=== EXERCISE INSTRUCTIONS ===
The entries are to be returned exactly as written.

=== DATA UNDER STUDY ===
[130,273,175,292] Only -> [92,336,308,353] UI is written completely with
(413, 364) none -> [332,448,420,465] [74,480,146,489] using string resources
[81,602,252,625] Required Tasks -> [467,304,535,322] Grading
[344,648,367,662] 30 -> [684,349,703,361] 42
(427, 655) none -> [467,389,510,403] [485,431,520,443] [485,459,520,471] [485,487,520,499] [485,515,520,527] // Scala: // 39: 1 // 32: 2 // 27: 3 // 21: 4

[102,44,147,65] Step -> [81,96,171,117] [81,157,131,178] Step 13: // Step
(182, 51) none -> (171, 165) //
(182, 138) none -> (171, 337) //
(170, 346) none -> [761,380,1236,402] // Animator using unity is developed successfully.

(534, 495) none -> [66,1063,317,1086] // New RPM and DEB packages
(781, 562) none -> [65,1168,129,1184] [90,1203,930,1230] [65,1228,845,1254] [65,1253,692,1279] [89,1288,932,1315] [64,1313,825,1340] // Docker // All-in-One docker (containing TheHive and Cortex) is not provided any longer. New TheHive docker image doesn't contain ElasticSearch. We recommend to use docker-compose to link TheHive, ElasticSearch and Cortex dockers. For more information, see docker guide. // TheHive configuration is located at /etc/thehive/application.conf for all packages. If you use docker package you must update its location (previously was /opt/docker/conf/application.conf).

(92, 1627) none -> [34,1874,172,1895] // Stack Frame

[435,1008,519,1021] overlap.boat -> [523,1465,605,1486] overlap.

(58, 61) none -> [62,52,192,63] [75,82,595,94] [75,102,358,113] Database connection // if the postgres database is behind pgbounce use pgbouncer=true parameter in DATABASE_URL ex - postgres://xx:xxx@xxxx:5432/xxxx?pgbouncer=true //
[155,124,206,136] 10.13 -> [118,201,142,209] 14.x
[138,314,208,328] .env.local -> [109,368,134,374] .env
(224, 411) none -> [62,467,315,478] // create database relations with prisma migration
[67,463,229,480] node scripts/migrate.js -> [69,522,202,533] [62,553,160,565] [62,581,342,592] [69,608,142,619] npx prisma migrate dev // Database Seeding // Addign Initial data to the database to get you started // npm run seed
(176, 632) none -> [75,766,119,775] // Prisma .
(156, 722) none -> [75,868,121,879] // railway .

=== RESULT OF THE TASK ===
[130,273,175,292] Only -> [92,336,308,353] UI is written completely with
(413, 364) none -> [332,448,420,465] [74,480,146,489] using string resources
[81,602,252,625] Required Tasks -> [467,304,535,322] Grading
[344,648,367,662] 30 -> [684,349,703,361] 42
(427, 655) none -> [467,389,510,403] [485,431,520,443] [485,459,520,471] [485,487,520,499] [485,515,520,527] // Scala: // 39: 1 // 32: 2 // 27: 3 // 21: 4

[102,44,147,65] Step -> [81,96,171,117] [81,157,131,178] Step 13: // Step
(182, 51) none -> (171, 165) //
(182, 138) none -> (171, 337) //
(170, 346) none -> [761,380,1236,402] // Animator using unity is developed successfully.

(534, 495) none -> [66,1063,317,1086] // New RPM and DEB packages
(781, 562) none -> [65,1168,129,1184] [90,1203,930,1230] [65,1228,845,1254] [65,1253,692,1279] [89,1288,932,1315] [64,1313,825,1340] // Docker // All-in-One docker (containing TheHive and Cortex) is not provided any longer. New TheHive docker image doesn't contain ElasticSearch. We recommend to use docker-compose to link TheHive, ElasticSearch and Cortex dockers. For more information, see docker guide. // TheHive configuration is located at /etc/thehive/application.conf for all packages. If you use docker package you must update its location (previously was /opt/docker/conf/application.conf).

(92, 1627) none -> [34,1874,172,1895] // Stack Frame

[435,1008,519,1021] overlap.boat -> [523,1465,605,1486] overlap.

(58, 61) none -> [62,52,192,63] [75,82,595,94] [75,102,358,113] Database connection // if the postgres database is behind pgbounce use pgbouncer=true parameter in DATABASE_URL ex - postgres://xx:xxx@xxxx:5432/xxxx?pgbouncer=true //
[155,124,206,136] 10.13 -> [118,201,142,209] 14.x
[138,314,208,328] .env.local -> [109,368,134,374] .env
(224, 411) none -> [62,467,315,478] // create database relations with prisma migration
[67,463,229,480] node scripts/migrate.js -> [69,522,202,533] [62,553,160,565] [62,581,342,592] [69,608,142,619] npx prisma migrate dev // Database Seeding // Addign Initial data to the database to get you started // npm run seed
(176, 632) none -> [75,766,119,775] // Prisma .
(156, 722) none -> [75,868,121,879] // railway .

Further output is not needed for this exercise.